The second theme is that the human sexual powers have a purpose. As the purpose of the visual powers is to see and the purpose of the ingestive powers is to take in nourishment, so the purpose of the sexual powers is to procreate. This purpose is not in the eye of the beholder; apart from this purpose, we would have no way to explain why we have them. Moreover, if we try to make use of the sexual powers in ways that thwart and violate this purpose, we thwart and violate ourselves.

The third theme is that the human design for procreation requires marital and family life. For guppies, it doesn’t; they manage to procreate without them. For us, however, it does. To put this another way, we are made with a view to marriage and family, and fitness for them is one of our design criteria. No one invented them, no one is indifferent to them, and there was never a time in human history when they did not exist...
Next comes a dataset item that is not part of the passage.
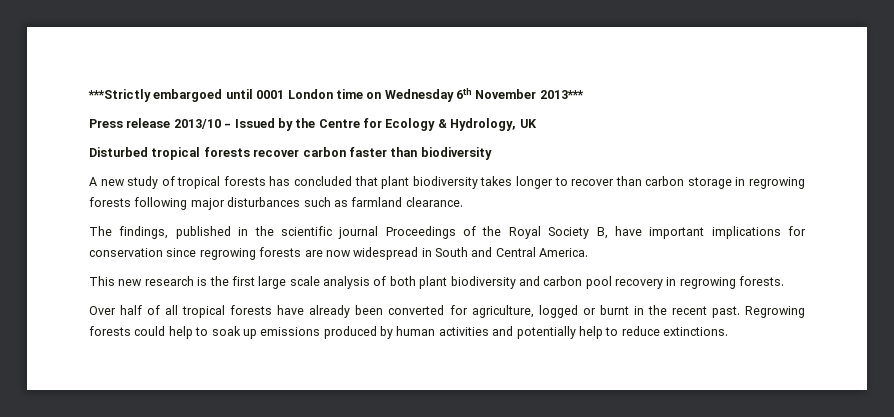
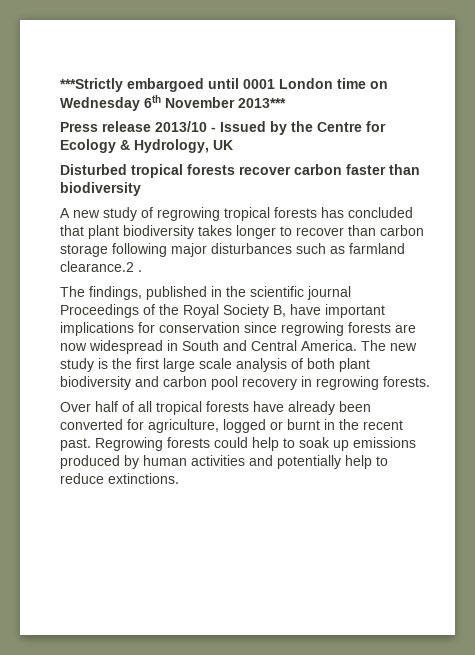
- A new study of tropical forests has concluded that plant biodiversity takes longer to recover than carbon storage in regrowing forests following major disturbances such as farmland clearance.
+ A new study of regrowing tropical forests has concluded that plant biodiversity takes longer to recover than carbon storage following major disturbances such as farmland clearance.2 .
- The findings, published in the scientific journal Proceedings of the Royal Society B, have important implications for conservation since regrowing forests are now widespread in South and Central America.
- This new research is the first large scale analysis of both plant biodiversity and carbon pool recovery in regrowing forests.
+ The findings, published in the scientific journal Proceedings of the Royal Society B, have important implications for conservation since regrowing forests are now widespread in South and Central America. The new study is the first large scale analysis of both plant biodiversity and carbon pool recovery in regrowing forests.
The final theme is that the spousal bond has its own structure, which both nourishes and is nourished by these institutions. Because it has its own structure, it has its own principles. Among these principles are the following: Happiness cannot be heightened by sexually using the Other; conjugal joy requires a mutual and total gift of Self. Feelings of union are no substitute for union; their purpose is to encourage the reality of which they are merely a foretaste. The procreative and unitive meanings of sexuality are joined by nature; they cannot be severed without distorting or diminishing them both.

These principles are the real reason for the commands and prohibitions contained in traditional sexual morality. Honor your parents. Care for your children. Save sex for marriage. Make marriage fruitful. Be faithful to your spouse.
For those that doubt his argument because of it's roots in Natural law, see his defense at the beginning of the article. Those with intellectual honesty should be satisfied.

The problem with Western Sexuality in the 21st century is not limited to "Gay marriage" of course. In fact, he does not even mention same-sex relationships at all. However, "Gay marriage" as a manifestation of the sexual revolution surely follows from the misuse of the gift of sex that has been all too fashionable since the 1960s. The professor clearly demonstrates why such libertine behavior violates the design of sex for humanity. He comments on the consequences that some of his students have experienced. I'm sure many of us are all too familiar with other consequences of this behavior.

The irony is that many Reasonable people have constructed their worship of the One Thing That Matters on a foundation that defies reason. As the Professor said:
Mutual and total self-giving, strong feelings of attachment, intense pleasure, and the procreation of new life are linked by human nature in a single complex of purpose. If it is true that they are linked by human nature, then if we try to split them apart, we split ourselves. Failure to grasp this fact is more ruinous to our lives, and more difficult to correct, than any amount of ignorance about genital warts. It ought to be taught, but it isn’t.

The problem is that we don’t want to believe that these things are really joined; we don’t want the package deal that they represent. We want to transcend our own nature, like gods. We want to pick and choose among the elements of our sexual design, enjoying just the pieces that we want and not the others. Some people pick and choose one element, others pick and choose another, but they share the illusion that they can pick and choose.
Thus, society once again builds a Tower of Babel. Our new results will not exceed the fruits of our previous effort. Scarred young men and women divorced from their own identities testify to that.

The precious gift of ourselves to another that results in life deserves our full appreciation. We must not allow our temptation to be like God to once again put this precious garden of Eden out of reach. May the Reasonable become the Fools that one day join us in this understanding. May that day come soon.